**Task objective**: Set down, please, without alteration, the lines of the entries below from the first through the one containing "color:#fff; border:none; border-radius:0;".

User interface change data
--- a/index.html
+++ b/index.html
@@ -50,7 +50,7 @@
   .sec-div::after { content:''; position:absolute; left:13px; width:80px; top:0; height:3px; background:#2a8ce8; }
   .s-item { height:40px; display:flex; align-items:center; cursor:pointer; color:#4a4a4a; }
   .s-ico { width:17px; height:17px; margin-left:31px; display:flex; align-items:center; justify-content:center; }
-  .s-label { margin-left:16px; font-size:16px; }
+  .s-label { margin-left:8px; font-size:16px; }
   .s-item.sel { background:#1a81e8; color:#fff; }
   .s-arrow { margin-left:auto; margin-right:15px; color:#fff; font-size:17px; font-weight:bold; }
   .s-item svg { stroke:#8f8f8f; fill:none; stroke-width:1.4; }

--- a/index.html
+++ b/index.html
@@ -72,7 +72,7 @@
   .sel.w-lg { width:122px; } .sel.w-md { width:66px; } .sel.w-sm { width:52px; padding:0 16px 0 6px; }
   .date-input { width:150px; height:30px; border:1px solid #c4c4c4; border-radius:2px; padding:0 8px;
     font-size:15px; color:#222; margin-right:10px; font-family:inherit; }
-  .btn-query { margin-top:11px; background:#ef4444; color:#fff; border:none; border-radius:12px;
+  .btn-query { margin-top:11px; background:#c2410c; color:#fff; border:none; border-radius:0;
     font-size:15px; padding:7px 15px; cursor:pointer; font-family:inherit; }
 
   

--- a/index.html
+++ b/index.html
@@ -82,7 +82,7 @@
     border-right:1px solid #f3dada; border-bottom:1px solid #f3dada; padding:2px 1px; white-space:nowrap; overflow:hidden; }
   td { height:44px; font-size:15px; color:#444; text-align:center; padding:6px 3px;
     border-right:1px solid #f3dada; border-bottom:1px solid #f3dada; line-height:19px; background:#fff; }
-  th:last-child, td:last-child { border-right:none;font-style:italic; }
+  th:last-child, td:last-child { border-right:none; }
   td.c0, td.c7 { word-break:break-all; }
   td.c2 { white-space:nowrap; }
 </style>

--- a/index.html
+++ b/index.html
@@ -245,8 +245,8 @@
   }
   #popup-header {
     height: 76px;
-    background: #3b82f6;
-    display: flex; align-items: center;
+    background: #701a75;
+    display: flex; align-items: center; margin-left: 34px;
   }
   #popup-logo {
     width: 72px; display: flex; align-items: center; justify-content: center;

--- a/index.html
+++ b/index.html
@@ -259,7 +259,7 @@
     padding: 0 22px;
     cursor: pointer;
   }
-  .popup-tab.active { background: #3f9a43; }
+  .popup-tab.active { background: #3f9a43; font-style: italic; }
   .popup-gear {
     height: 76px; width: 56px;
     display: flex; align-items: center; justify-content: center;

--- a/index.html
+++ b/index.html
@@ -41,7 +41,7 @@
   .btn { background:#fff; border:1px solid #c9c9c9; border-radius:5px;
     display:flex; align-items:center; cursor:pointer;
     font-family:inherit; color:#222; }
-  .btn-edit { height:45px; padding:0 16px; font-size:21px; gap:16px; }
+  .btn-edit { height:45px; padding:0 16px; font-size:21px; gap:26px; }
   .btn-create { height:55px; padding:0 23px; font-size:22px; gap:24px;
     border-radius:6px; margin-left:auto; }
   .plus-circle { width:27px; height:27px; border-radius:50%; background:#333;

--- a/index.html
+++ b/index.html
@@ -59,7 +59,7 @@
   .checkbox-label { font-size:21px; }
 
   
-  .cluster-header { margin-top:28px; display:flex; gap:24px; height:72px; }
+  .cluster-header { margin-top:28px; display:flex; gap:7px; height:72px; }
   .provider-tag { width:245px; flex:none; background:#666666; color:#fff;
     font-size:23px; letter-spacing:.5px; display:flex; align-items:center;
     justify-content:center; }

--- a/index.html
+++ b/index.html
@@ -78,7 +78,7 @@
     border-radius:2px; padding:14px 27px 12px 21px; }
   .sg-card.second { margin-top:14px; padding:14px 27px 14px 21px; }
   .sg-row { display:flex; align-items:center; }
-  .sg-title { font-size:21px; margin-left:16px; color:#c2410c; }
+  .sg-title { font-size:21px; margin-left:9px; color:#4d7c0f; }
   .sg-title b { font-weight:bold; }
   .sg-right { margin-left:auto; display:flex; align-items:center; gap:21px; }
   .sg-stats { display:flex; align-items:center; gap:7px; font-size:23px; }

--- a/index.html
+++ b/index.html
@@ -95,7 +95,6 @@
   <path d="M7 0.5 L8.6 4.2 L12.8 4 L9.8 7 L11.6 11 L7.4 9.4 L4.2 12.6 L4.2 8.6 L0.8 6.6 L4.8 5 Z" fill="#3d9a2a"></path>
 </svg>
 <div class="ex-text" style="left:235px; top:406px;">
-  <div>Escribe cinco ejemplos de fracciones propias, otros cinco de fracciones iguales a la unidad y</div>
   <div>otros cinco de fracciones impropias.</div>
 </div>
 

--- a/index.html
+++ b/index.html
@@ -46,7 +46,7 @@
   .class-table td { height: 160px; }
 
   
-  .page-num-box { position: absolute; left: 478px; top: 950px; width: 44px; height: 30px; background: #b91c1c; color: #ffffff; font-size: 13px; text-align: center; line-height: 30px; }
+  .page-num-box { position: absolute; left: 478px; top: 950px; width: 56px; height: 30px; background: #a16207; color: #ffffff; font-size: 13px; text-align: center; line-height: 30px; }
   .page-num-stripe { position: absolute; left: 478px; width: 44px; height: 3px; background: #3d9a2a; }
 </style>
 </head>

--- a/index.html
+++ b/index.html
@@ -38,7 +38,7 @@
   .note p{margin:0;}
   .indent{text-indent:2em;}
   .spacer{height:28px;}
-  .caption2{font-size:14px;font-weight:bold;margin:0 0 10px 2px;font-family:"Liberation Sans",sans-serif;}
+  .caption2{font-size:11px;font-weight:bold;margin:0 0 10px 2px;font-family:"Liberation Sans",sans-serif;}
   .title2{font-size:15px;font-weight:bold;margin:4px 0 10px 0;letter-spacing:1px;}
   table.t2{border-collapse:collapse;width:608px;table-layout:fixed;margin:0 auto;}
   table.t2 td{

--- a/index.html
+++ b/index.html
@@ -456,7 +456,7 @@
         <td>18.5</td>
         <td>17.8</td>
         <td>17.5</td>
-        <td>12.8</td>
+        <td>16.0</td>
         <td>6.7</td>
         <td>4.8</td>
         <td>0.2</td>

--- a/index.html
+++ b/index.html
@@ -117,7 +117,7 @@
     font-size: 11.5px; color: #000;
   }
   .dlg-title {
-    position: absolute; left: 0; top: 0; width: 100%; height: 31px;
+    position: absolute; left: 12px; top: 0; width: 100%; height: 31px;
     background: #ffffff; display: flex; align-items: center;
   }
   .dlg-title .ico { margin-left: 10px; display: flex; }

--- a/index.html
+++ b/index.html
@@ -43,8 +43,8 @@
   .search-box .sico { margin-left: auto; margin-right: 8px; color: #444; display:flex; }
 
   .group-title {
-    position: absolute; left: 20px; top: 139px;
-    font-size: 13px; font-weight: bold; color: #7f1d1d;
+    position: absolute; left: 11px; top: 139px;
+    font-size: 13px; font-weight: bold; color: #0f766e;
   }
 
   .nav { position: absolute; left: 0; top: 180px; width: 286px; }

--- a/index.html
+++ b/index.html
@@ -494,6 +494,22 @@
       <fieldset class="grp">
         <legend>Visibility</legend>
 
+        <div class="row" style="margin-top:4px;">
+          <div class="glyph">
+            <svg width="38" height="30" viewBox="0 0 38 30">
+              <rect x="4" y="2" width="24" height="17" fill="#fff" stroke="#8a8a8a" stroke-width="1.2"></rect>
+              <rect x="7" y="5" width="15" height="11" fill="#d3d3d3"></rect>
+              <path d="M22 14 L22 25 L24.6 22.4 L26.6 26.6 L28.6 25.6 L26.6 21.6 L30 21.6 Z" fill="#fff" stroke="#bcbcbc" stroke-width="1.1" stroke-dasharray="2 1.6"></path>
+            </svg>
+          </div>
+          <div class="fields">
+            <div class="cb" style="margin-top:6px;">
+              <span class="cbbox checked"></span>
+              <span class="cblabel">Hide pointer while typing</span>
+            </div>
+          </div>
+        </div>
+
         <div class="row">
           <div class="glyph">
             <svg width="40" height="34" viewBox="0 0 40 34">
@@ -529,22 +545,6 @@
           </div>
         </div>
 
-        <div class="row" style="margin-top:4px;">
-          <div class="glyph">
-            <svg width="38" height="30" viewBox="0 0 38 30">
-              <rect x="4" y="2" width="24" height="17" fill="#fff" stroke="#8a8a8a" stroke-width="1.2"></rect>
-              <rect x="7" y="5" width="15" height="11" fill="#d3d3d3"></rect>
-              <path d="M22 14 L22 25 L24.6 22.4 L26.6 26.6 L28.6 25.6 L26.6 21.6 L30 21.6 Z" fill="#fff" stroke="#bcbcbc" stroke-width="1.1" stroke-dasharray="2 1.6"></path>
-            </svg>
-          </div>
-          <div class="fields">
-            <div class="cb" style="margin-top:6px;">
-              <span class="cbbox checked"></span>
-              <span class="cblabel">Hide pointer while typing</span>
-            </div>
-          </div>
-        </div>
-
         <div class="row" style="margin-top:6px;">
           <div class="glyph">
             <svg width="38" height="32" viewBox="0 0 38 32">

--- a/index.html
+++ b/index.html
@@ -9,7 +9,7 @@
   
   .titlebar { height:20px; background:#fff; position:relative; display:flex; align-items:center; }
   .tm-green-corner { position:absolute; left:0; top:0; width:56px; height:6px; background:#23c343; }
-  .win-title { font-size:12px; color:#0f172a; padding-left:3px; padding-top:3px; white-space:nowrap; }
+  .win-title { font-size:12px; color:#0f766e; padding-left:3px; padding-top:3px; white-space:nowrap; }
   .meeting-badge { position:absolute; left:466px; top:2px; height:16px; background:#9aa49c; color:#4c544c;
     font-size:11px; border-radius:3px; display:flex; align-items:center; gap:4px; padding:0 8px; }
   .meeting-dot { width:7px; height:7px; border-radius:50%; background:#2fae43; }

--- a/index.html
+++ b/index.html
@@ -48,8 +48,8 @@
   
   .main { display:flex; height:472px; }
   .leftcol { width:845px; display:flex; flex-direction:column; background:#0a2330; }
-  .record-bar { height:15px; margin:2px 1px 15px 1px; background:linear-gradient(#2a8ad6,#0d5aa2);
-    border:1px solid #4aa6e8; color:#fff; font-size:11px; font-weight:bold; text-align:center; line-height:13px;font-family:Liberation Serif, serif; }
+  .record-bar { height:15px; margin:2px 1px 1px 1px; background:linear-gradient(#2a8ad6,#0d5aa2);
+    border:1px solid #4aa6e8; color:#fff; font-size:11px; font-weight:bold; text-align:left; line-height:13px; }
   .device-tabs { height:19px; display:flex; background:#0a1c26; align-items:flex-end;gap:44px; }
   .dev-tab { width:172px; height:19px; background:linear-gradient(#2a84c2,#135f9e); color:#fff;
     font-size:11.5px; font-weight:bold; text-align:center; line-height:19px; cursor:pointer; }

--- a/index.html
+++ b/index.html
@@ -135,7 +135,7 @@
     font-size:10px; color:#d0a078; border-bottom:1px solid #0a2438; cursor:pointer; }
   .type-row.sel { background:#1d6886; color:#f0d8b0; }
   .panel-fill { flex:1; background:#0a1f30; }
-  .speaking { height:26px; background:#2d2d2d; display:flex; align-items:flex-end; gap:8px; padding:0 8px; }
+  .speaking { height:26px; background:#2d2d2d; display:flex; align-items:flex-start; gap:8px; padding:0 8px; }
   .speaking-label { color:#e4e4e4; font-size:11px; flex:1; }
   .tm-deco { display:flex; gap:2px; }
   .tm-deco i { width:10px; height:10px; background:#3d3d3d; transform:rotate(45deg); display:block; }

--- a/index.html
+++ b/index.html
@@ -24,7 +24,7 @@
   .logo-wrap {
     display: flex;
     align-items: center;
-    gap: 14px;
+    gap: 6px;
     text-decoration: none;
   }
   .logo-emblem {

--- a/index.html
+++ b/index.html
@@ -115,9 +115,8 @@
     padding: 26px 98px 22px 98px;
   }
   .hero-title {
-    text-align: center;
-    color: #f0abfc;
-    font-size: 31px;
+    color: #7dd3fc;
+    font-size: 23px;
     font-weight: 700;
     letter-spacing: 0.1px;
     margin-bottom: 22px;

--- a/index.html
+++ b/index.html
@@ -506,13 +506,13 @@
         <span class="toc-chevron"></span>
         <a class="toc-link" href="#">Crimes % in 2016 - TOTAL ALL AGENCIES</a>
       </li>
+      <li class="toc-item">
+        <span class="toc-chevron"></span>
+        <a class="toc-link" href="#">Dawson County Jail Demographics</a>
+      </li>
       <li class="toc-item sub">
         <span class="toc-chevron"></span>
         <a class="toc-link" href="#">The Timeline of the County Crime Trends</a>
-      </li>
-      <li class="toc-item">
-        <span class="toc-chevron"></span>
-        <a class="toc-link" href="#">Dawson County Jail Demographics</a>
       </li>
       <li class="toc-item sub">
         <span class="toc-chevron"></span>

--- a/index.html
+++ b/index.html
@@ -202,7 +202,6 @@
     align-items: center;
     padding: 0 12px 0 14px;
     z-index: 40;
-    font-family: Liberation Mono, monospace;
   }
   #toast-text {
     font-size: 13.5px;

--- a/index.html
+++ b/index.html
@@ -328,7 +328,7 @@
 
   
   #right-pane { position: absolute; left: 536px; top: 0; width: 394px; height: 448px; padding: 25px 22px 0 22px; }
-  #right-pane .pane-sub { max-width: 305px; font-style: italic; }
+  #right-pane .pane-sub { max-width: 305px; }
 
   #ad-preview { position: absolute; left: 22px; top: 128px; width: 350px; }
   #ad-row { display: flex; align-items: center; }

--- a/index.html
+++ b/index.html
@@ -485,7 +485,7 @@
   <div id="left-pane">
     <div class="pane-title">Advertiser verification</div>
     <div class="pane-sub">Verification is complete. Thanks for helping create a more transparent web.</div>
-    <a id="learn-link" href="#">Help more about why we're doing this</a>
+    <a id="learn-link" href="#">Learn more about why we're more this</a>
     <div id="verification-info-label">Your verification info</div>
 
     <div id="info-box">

**Answer for this exercise**:
--- a/index.html
+++ b/index.html
@@ -50,7 +50,7 @@
   .sec-div::after { content:''; position:absolute; left:13px; width:80px; top:0; height:3px; background:#2a8ce8; }
   .s-item { height:40px; display:flex; align-items:center; cursor:pointer; color:#4a4a4a; }
   .s-ico { width:17px; height:17px; margin-left:31px; display:flex; align-items:center; justify-content:center; }
-  .s-label { margin-left:16px; font-size:16px; }
+  .s-label { margin-left:8px; font-size:16px; }
   .s-item.sel { background:#1a81e8; color:#fff; }
   .s-arrow { margin-left:auto; margin-right:15px; color:#fff; font-size:17px; font-weight:bold; }
   .s-item svg { stroke:#8f8f8f; fill:none; stroke-width:1.4; }

--- a/index.html
+++ b/index.html
@@ -72,7 +72,7 @@
   .sel.w-lg { width:122px; } .sel.w-md { width:66px; } .sel.w-sm { width:52px; padding:0 16px 0 6px; }
   .date-input { width:150px; height:30px; border:1px solid #c4c4c4; border-radius:2px; padding:0 8px;
     font-size:15px; color:#222; margin-right:10px; font-family:inherit; }
-  .btn-query { margin-top:11px; background:#ef4444; color:#fff; border:none; border-radius:12px;
+  .btn-query { margin-top:11px; background:#c2410c; color:#fff; border:none; border-radius:0;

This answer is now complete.